# Data Literacy - Project
## Gender Share in Movies
#### Tobias Stumpp, Sophia Herrmann

## Beta-Binomial Hypothesis Testing

### Parameters

In [None]:
# Starting year of the period of years covered by the test
start_year = 1980
# Ending year of the period of years covered by the test
end_year = start_year + 40

# Split year of the period of years covered by the test that separates
# indicative data (>= start_year and < split_year)
# from
# data to be verified (>= split_year and < end_year).
split_year = start_year + 20

# Option to ignore movies where the average rating or the number of votes is below the respective 5% quantile.
ignore_irrelevant_movies = False

### Meta

In [None]:
import numpy as np
import pandas as pd
import os
import matplotlib.pyplot as plt

In [None]:
path = '../dat/'
os.chdir(path)

### Read Data

In [None]:
columns = list(pd.read_csv('data_movie.csv', nrows=1))
print(columns)

In [None]:
columns_to_read = [c for c in columns if c != 'genres']

data_movie = pd.read_csv('data_movie.csv', usecols = columns_to_read)

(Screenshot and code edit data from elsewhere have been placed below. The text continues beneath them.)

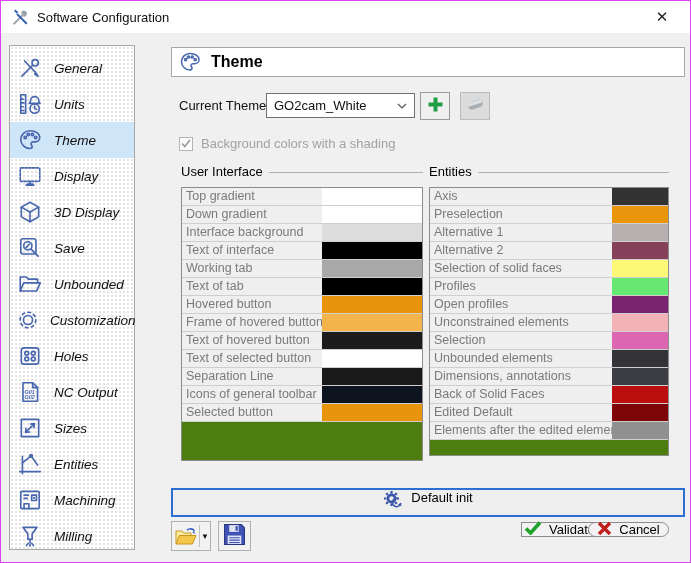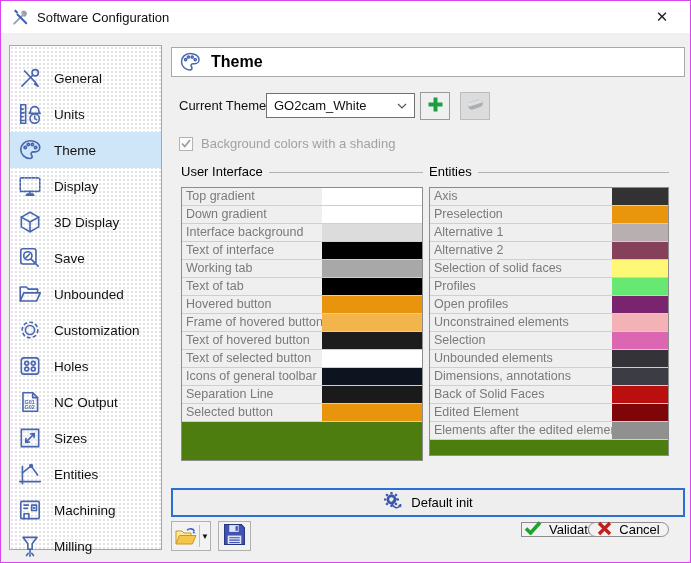--- a/index.html
+++ b/index.html
@@ -10,7 +10,7 @@
   .titlebar .title{margin-left:7px;font-size:13px;color:#101010;}
   .close-btn{position:absolute;right:13px;top:0;height:32px;width:30px;display:flex;align-items:center;justify-content:center;font-size:15px;color:#222;cursor:default;}
   
-  .sidebar{position:absolute;left:8px;top:44px;width:153px;height:505px;background:#ffffff;border:1px solid #a8a8a8;background-image:radial-gradient(circle,#e3e3e3 0.8px,transparent 0.9px);background-size:4px 4px;box-sizing:border-box;padding-top:14px;}
+  .sidebar{position:absolute;left:8px;top:44px;width:126px;height:505px;background:#ffffff;border:1px solid #a8a8a8;background-image:radial-gradient(circle,#e3e3e3 0.8px,transparent 0.9px);background-size:4px 4px;box-sizing:border-box;padding-top:4px;font-style:italic;}
   .side-item{height:36px;display:flex;align-items:center;}
   .side-item.selected{background:#cfe5f8;}
   .side-item .ic{width:30px;height:30px;margin-left:5px;display:flex;align-items:center;justify-content:center;}

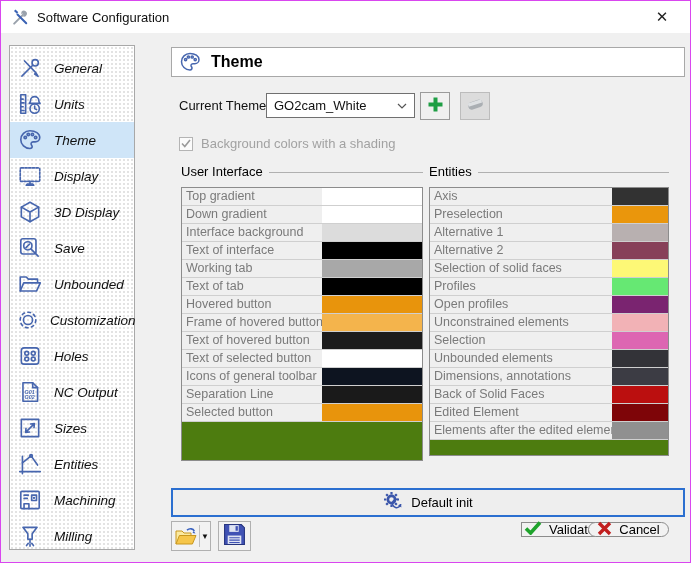--- a/index.html
+++ b/index.html
@@ -320,12 +320,12 @@
           <span class="lrow-swatch" style="background: rgb(255, 255, 255);"></span>
         </div>
         <div class="lrow">
+          <span class="lrow-label">Separation Line</span>
+          <span class="lrow-swatch" style="background: rgb(26, 26, 26);"></span>
+        </div>
+        <div class="lrow">
           <span class="lrow-label">Icons of general toolbar</span>
           <span class="lrow-swatch" style="background: rgb(13, 20, 32);"></span>
-        </div>
-        <div class="lrow">
-          <span class="lrow-label">Separation Line</span>
-          <span class="lrow-swatch" style="background: rgb(26, 26, 26);"></span>
         </div>
         <div class="lrow">
           <span class="lrow-label">Selected button</span>

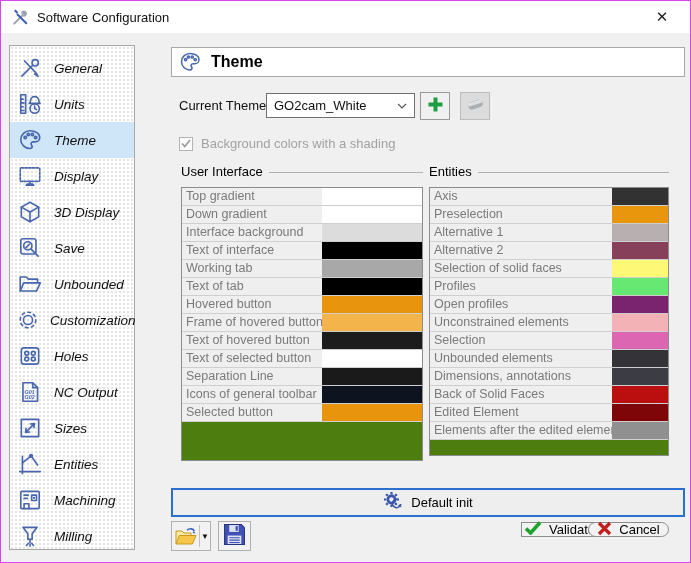--- a/index.html
+++ b/index.html
@@ -389,7 +389,7 @@
           <span class="lrow-swatch" style="background: rgb(187, 15, 15);"></span>
         </div>
         <div class="lrow">
-          <span class="lrow-label">Edited Element</span>
+          <span class="lrow-label">Edited Default</span>
           <span class="lrow-swatch" style="background: rgb(126, 5, 8);"></span>
         </div>
         <div class="lrow">

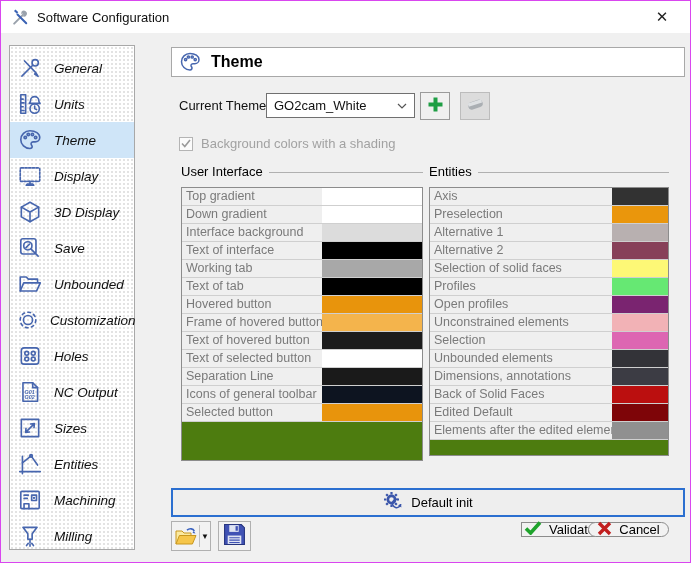--- a/index.html
+++ b/index.html
@@ -49,7 +49,7 @@
   .group-0 .lrow-swatch{width:100px;}
   .group-1 .lrow-swatch{width:56px;}
   
-  .default-init{position:absolute;left:170px;top:487px;width:514px;height:29px;box-sizing:border-box;background:#eeeeee;border:2px solid #2b6fd0;display:flex;align-items:center;justify-content:center;gap:8px;cursor:default;}
+  .default-init{position:absolute;left:170px;top:487px;width:514px;height:29px;box-sizing:border-box;background:#eeeeee;border:2px solid #2b6fd0;display:flex;align-items:flex-start;justify-content:center;gap:8px;cursor:default;}
   .default-init .label{font-size:13px;color:#000;}
   
   .split-btn{position:absolute;left:170px;top:520px;width:40px;height:30px;box-sizing:border-box;background:#f2f2f2;border:1px solid #b0b0b0;display:flex;align-items:center;}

display(data_movie.info())
display(data_movie.head())

---

#### Provide the option to only include movies that are relevant based on the average rating and number of votes.

In [None]:
data_movie[['numVotes','averageRating']].describe()

In [None]:
numVotes_split = data_movie['numVotes'].quantile(0.05)
numVotes_split

In [None]:
averageRating_split = data_movie['averageRating'].quantile(0.05)
averageRating_split

In [None]:
display(data_movie.shape)

In [None]:
if ignore_irrelevant_movies:
    data_movie = data_movie[(data_movie['numVotes'] > numVotes_split) & (data_movie['averageRating'] > averageRating_split)]

In [None]:
display(data_movie.shape)

---

#### Only include the data to movies of the selected range of years.

In [None]:
display(data_movie.shape)

In [None]:
data_movie = data_movie[(data_movie['startYear'] >= start_year) & (data_movie['startYear'] < end_year)]

In [None]:
display(data_movie.shape)

### Prepare Data

##### Add year span as a column

In [None]:
year_span_presplit = f"{start_year}-{split_year}"
year_span_postsplit = f"{split_year}-{end_year}"
year_span = np.where(data_movie['startYear'] < split_year, year_span_presplit, year_span_postsplit)
data_movie.insert(1, 'year_span' , year_span)

display(data_movie)

##### Add counts and proportions on crew members

In [None]:
data_cast_numbers = pd.crosstab(data_movie['tconst'], data_movie['category']).reset_index().rename(columns = {
    'actor':'num_actors',
    'actress':'num_actresses',
})

data_cast_proportion = data_movie.groupby(['tconst'])['category'].value_counts(normalize=True).unstack().reset_index().fillna(0).rename(columns = {
    'actor':'prop_actors',
    'actress':'prop_actresses',
})

data_cast_gender_stat = pd.merge(data_cast_numbers, data_cast_proportion)
data_cast_gender_stat

In [None]:
data_movie_distinct = data_movie.drop(columns=['category']).drop_duplicates(['tconst']).reset_index(drop = True)
display(data_movie_distinct)

data_movie_gender_stat = pd.merge(data_movie_distinct, data_cast_gender_stat)
data_movie_gender_stat.groupby('year_span').apply(display)

---

##### Add counts on proportions of actresses relative to actors

In [None]:
data_movie_gender_stat['num_actresses_>_num_actors'] = (data_movie_gender_stat['num_actresses'] > data_movie_gender_stat['num_actors'])
data_movie_gender_stat['num_actresses_=_num_actors'] = (data_movie_gender_stat['num_actresses'] == data_movie_gender_stat['num_actors'])
data_movie_gender_stat['num_actresses_<_num_actors'] = (data_movie_gender_stat['num_actresses'] < data_movie_gender_stat['num_actors'])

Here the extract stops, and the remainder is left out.